Various point cloud clustering algorithms can be used to spatially disambiguate the point cloud. In various implementations, spatially disambiguating portions of the plurality of points into the plurality of clusters includes performing plane model segmentation. Accordingly, certain clusters of the plurality of clusters correspond to sets of points of the point cloud that lie in the same plane. In various implementations, spatially disambiguating portions of the plurality of points into the plurality of clusters includes performing Euclidean cluster extraction.
In various implementations, storing the first three-dimensional scene model includes obtaining the hierarchical data set. In various implementations, the hierarchical data set includes a hierarchy of semantic labels. Accordingly, in various implementations, storing the first three-dimensional scene model includes determining one or more semantic labels for the subset of the plurality of points.
In various implementations, the device determines a semantic label by comparing dimensions of the subset of the plurality of points. For example, in various implementations, each cluster is associated with a semantic label of “flat” indicating that the cluster (or a bounding box surrounding the cluster) has one dimension substantially smaller than the other two, “rod” indicating that the cluster (or a bounding box surrounding the cluster) has one dimension substantially larger than the other two, or “bulk” indicating that no dimension of the cluster (or a bounding box surrounding the cluster) is substantially smaller or larger than the others.
In various implementations, the device determines a semantic label with a neural network. In particular, the device applies a neural network to the sets of coordinates in the three-dimensional space of the points of the subset of the plurality of points to generate a semantic label.
In various implementations, the neural network includes an interconnected group of nodes.
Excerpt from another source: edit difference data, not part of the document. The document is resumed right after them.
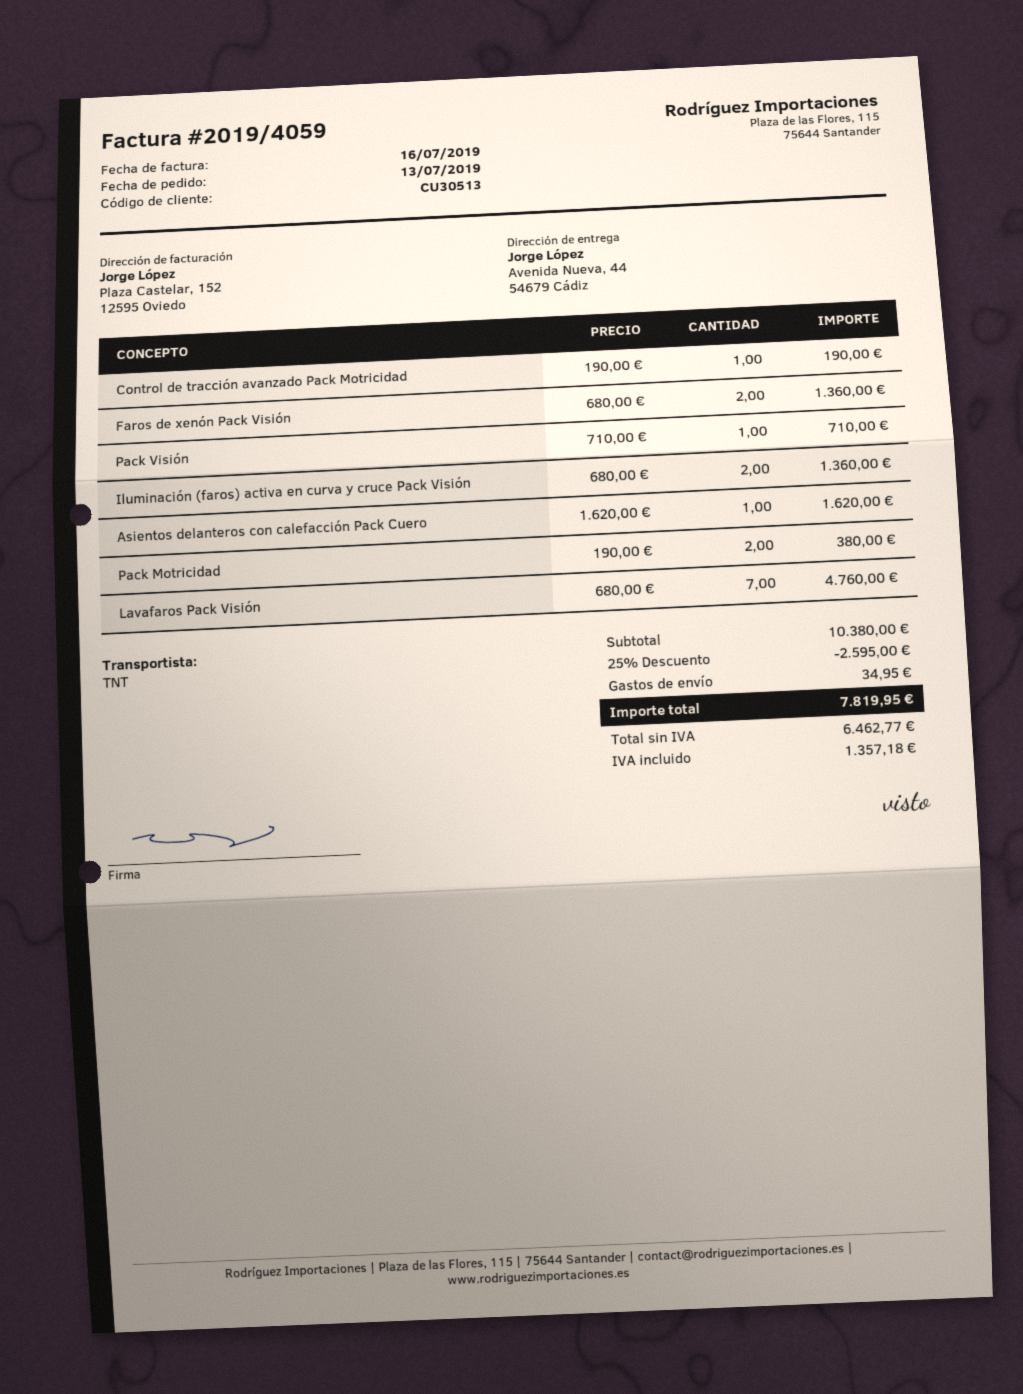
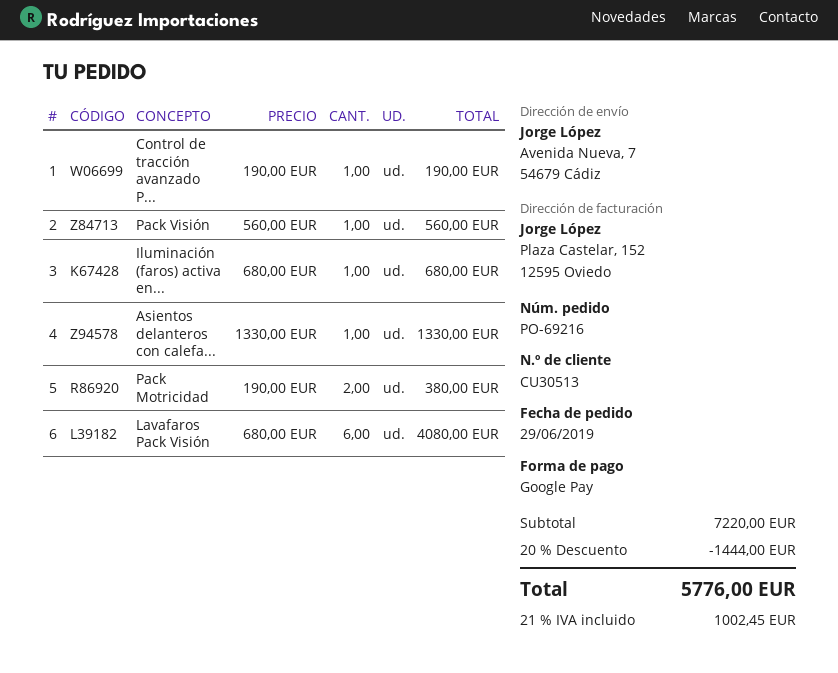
order date: 2019-07-13 -> 2019-06-29
ship to: Avenida Nueva, 44, 54679 Cádiz -> Avenida Nueva, 7, 54679 Cádiz
Faros de xenón Pack Visión: 2 x 680.00 = 1360.00 -> none
Pack Visión: 1 x 710.00 = 710.00 -> 1 x 560.00 = 560.00
Iluminación (faros) activa en curva y cruce Pack Visión: 2 x 680.00 = 1360.00 -> 1 x 680.00 = 680.00
Asientos delanteros con calefacción Pack Cuero: 1 x 1620.00 = 1620.00 -> 1 x 1330.00 = 1330.00
Lavafaros Pack Visión: 7 x 680.00 = 4760.00 -> 6 x 680.00 = 4080.00
subtotal: 10380.00 -> 7220.00
discount: 25% = 2595.00 -> 20% = 1444.00
shipping: 34.95 -> none
tax: 1357.18 -> 1002.45
total: 7819.95 -> 5776.00

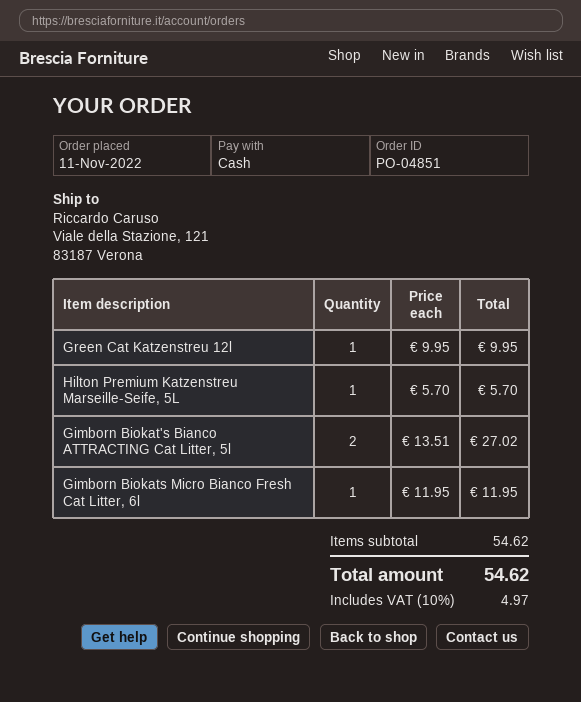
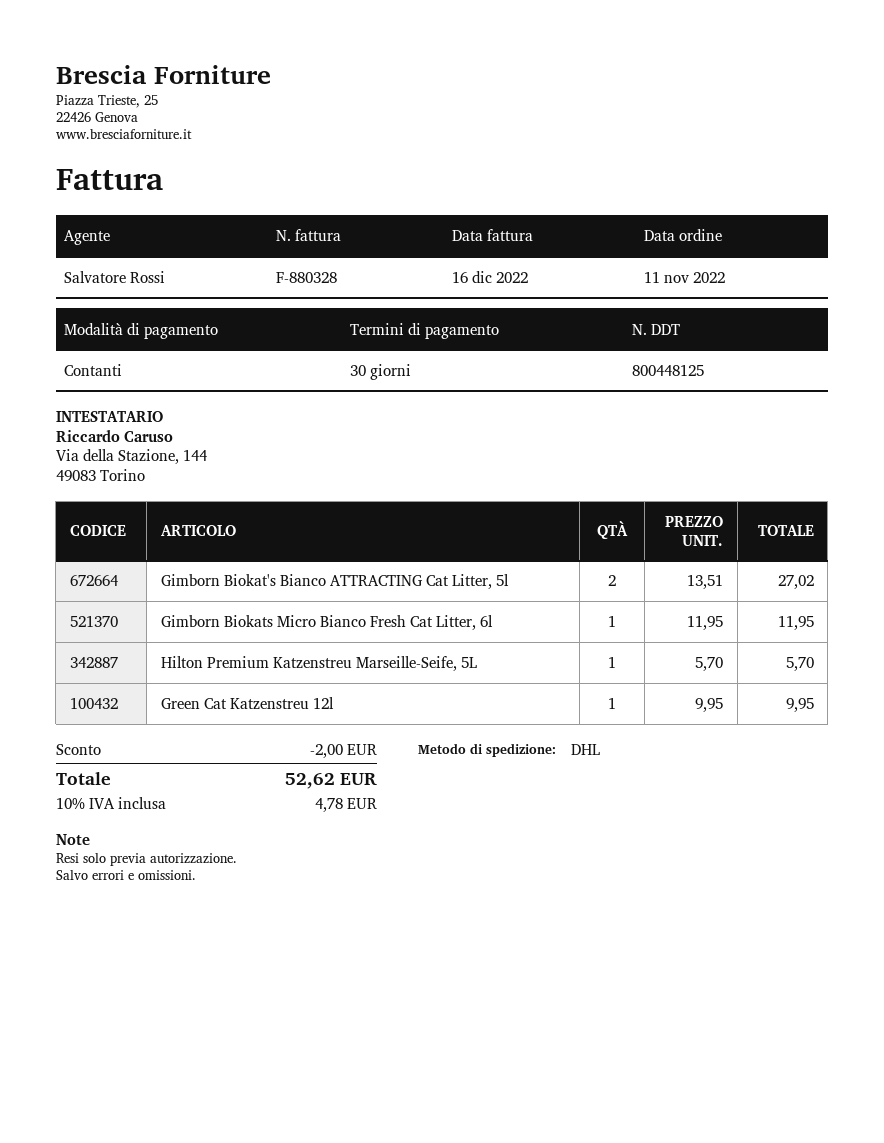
discount: none -> 2.00
tax: 10% = 4.97 -> 10% = 4.78
total: 54.62 -> 52.62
In various implementation, each node includes an artificial neuron that implements a mathematical function in which each input value is weighted according to a set of weights and the sum of the weighted inputs is passed through an activation function, typically a non-linear function such as a sigmoid, piecewise linear function, or step function, to produce an output value. In various implementations, the neural network is trained on training data to set the weights.
In various implementations, the neural network includes a deep learning neural network. Accordingly, in some implementations, the neural network includes a plurality of layers (of nodes) between an input layer (of nodes) and an output layer (of nodes). In various implementations, the neural network receives, as inputs, the sets of coordinates in the three-dimensional space of the points of the subset of the first plurality of points. In various implementations, the neural network provides, as an output, a semantic label for the subset.
As noted above, in various implementations, each point is associated with additional data. In various implementations, the additional data is also provided as an input to the neural network. For example, in various implementations, the color or color variation of each point of the subset is provided to the neural network. In various implementations, the confidence of each point of the cluster is provided to the neural network.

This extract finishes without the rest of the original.